▶ _The problem_
Look through the data and write out every line with the word "number" in it.

▶ _Supplied records_
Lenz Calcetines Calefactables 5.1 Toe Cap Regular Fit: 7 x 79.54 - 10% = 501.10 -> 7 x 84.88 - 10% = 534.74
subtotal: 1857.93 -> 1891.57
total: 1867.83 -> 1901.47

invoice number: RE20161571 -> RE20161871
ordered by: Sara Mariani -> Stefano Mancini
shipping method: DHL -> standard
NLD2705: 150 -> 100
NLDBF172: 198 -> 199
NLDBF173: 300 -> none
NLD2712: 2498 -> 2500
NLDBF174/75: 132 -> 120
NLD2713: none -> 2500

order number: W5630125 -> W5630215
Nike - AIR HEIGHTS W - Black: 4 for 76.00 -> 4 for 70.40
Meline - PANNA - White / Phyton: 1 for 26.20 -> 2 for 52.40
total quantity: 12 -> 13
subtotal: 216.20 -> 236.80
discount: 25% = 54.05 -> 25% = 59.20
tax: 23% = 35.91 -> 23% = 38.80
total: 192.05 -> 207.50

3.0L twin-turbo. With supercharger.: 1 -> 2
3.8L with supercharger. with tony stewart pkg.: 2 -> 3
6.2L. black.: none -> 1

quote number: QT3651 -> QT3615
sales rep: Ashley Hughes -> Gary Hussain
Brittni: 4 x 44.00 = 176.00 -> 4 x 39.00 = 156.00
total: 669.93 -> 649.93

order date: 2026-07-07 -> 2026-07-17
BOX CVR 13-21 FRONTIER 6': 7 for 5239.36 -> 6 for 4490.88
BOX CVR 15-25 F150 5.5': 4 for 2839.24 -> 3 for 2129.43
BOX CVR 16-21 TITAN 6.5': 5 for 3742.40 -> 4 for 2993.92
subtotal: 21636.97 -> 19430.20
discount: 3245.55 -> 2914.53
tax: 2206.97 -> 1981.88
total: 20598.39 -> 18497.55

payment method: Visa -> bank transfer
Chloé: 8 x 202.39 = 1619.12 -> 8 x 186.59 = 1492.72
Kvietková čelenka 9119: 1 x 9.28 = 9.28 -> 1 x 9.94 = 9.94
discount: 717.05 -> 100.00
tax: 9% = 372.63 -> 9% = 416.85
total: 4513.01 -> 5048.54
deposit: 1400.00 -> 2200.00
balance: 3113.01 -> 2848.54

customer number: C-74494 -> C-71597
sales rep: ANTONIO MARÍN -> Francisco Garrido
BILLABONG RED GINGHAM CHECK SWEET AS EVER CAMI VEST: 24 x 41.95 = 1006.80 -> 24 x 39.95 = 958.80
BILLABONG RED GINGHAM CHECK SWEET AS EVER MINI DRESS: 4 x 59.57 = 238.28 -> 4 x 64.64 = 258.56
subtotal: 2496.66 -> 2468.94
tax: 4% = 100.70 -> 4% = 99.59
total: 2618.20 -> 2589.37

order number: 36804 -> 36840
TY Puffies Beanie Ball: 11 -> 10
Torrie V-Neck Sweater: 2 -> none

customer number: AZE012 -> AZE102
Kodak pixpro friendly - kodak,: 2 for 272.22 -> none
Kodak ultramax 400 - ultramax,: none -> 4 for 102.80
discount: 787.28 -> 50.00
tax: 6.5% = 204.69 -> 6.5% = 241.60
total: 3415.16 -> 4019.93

▶ _Exercise solution_
invoice number: RE20161571 -> RE20161871
order number: W5630125 -> W5630215
quote number: QT3651 -> QT3615
customer number: C-74494 -> C-71597
order number: 36804 -> 36840
customer number: AZE012 -> AZE102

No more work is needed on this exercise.